(Collection entries)

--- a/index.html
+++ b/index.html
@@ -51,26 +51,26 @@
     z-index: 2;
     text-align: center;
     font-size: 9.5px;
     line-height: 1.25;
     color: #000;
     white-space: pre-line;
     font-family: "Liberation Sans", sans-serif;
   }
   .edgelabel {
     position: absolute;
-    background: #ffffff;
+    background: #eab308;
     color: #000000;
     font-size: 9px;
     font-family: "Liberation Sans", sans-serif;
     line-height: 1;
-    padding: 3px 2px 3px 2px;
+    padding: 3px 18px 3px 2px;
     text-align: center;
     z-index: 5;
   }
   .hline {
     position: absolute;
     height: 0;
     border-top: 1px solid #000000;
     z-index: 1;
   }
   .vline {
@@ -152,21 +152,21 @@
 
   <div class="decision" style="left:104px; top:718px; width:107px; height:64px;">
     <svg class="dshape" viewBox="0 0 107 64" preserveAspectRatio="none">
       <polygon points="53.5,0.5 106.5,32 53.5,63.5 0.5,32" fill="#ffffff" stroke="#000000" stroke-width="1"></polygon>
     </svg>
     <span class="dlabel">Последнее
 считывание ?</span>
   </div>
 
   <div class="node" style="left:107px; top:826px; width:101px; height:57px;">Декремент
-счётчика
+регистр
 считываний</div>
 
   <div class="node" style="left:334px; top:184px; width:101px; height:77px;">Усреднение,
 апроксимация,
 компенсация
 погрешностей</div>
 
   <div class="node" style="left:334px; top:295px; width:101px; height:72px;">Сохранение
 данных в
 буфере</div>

**TASK DIRECTIONS**
All entries given above are to be printed again exactly.

**EXERCISE RESULT**
--- a/index.html
+++ b/index.html
@@ -51,26 +51,26 @@
     z-index: 2;
     text-align: center;
     font-size: 9.5px;
     line-height: 1.25;
     color: #000;
     white-space: pre-line;
     font-family: "Liberation Sans", sans-serif;
   }
   .edgelabel {
     position: absolute;
-    background: #ffffff;
+    background: #eab308;
     color: #000000;
     font-size: 9px;
     font-family: "Liberation Sans", sans-serif;
     line-height: 1;
-    padding: 3px 2px 3px 2px;
+    padding: 3px 18px 3px 2px;
     text-align: center;
     z-index: 5;
   }
   .hline {
     position: absolute;
     height: 0;
     border-top: 1px solid #000000;
     z-index: 1;
   }
   .vline {
@@ -152,21 +152,21 @@
 
   <div class="decision" style="left:104px; top:718px; width:107px; height:64px;">
     <svg class="dshape" viewBox="0 0 107 64" preserveAspectRatio="none">
       <polygon points="53.5,0.5 106.5,32 53.5,63.5 0.5,32" fill="#ffffff" stroke="#000000" stroke-width="1"></polygon>
     </svg>
     <span class="dlabel">Последнее
 считывание ?</span>
   </div>
 
   <div class="node" style="left:107px; top:826px; width:101px; height:57px;">Декремент
-счётчика
+регистр
 считываний</div>
 
   <div class="node" style="left:334px; top:184px; width:101px; height:77px;">Усреднение,
 апроксимация,
 компенсация
 погрешностей</div>
 
   <div class="node" style="left:334px; top:295px; width:101px; height:72px;">Сохранение
 данных в
 буфере</div>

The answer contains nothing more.